The works that sin would mar, that self-centeredness would hide from us…
That is why we hear in Luke, that the life God commissions for us, the masterpiece He’s designed can be summarized in two statements.
Love those He brings into our lives.
All of them.
We are going to look at the 10 commandments, in a way that we don’t often talk about them. To see them as God’s blessing of our lives, as the Old Testament version of the Beatitudes. We are going through them backward, seeing them confront our lives, not to condemn or judge us, but to free us, in order to love each other, in order to love each other, and those who so desperately need the freedom we rejoice in.
So let’s get at it.
The Challenge of Contentment
In the ninth and tenth commandment, the issue is described as not coveting, not desiring that which others have been given, the blessings and curses with which they have to live. That’s one of the odder things, we often desire what those who have them consider great burdens!
The opposite of coveting, of desiring what others have, is knowing contentment.
Be satisfied with what you have, not letting some thing or someone so consume you, that your thoughts are consumed, and eventually your heart and mind by possessing it, by getting their affection. To believe that your life will only complete if you get that car, or can live in that kind of house, or get that next promotion, or if can have a relationship like the ones you have with others. Or simply have their life, or their health.
Contentment, a hard thing to have, its completely contrary to the environment we live in, that we’ve been raised in. Today it might be having the Benz, or the BMW, or going to that school, or on that vacation, or having a spouse that looks like, acts like, etc.
The Real Challenge – Will We Trust God Completely?
Do We Believe His promise?
As we will see with every single commandment, there is a challenge that is far deeper than the challenge we see. The “rules”, the shall nots and shalls, are often misunderstood as regulations, even as we often see religion and relationship with God somehow divided.
But the basis of the commandments, or the Decalogue as it used to be called, is not a list of impossible commands, it is the life that God described through the apostle Paul.
For we are God’s masterpiece. He has created us anew in Christ Jesus, so we can do the good things he planned for us long ago!
The commandments, the Decalogue is about trusting God has made our lives into that masterpiece, into something where we can do the good things that He has planned, to live our lives in His presence, to love Him with all we are, and to love those around us fully, and with abandon.
TO live content is nothing less, than to see God’s blessing of each of us, and to realize He knows what He is doing. That if one person has more, or less, then God has given them a burden. It is there in contentment we find the healing that comes when we give up the desires that dominate and oppress us. The desires that somehow turn into what we deserve, what we have a right too, will slowly disappear as we see Christ, and the cross, and His gifts to us.
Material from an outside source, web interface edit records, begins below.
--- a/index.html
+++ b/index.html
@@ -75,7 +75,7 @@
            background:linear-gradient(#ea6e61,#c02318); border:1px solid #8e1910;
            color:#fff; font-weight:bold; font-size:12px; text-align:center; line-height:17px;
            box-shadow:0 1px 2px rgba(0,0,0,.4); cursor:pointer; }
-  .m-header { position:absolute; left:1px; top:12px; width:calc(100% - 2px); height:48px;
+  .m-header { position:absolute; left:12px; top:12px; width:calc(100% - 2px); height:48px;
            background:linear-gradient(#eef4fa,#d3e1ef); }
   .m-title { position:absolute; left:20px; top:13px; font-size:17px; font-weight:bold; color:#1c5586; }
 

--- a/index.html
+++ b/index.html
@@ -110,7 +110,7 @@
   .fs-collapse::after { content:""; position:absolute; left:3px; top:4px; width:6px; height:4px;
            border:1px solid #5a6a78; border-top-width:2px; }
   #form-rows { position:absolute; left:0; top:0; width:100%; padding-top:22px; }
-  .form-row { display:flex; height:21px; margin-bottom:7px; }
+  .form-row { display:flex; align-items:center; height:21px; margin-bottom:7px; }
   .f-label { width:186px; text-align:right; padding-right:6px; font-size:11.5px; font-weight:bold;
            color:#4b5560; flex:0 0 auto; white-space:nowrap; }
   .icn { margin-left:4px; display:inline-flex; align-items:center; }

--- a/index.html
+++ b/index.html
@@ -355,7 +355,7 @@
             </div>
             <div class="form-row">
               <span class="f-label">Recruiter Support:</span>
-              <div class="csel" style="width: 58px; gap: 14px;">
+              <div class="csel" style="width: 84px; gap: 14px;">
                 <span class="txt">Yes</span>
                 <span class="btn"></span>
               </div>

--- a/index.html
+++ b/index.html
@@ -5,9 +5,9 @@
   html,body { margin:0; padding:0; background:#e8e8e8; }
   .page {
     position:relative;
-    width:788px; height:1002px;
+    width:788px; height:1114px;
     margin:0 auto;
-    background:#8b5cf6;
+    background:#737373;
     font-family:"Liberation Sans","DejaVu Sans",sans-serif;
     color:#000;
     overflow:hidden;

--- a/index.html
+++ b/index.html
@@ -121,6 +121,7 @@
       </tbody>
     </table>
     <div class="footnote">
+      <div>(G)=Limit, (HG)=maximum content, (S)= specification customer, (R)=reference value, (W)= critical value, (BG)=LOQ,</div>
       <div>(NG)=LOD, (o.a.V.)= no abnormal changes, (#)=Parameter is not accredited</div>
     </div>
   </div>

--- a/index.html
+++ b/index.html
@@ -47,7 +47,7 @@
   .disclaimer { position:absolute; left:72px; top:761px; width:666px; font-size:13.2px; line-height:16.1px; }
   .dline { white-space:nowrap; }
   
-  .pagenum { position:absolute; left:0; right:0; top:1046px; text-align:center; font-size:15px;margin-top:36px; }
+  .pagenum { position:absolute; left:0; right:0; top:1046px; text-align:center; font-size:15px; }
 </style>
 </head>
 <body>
Contentment is about trusting God’s wisdom, trusting what He given us, from our talents and abilities, to the blessings of our homes and all in them, to the blessings of the relationships He has called us into, professionally, our family and friends, even our romantic relationships.
As we realize these treasures, given to us by the One we treasure above all, we find ourselves trying to help others realize how they are blessed, more than we chase what they have. More than we let desire consume us, we can help them, and they us, enjoy our blessings, the different things God gives us.
You see, the masterpiece God has commissioned, like a rich person commissioning an sculpture, or a painting, or a musical, is not about restricting us from fun, or living the good life. These commandments are about living a full and abundant life.
Lent is realizing that we need His presence to live this way, to have Him fix the times we fail to, to bring healing to the times we ignore His presence.
We can’t live this way, without Him, we don’t have the strength, or the power, or the ability to. But as we journey to the cross, as we realize His care and His design, and His desire to see us this way….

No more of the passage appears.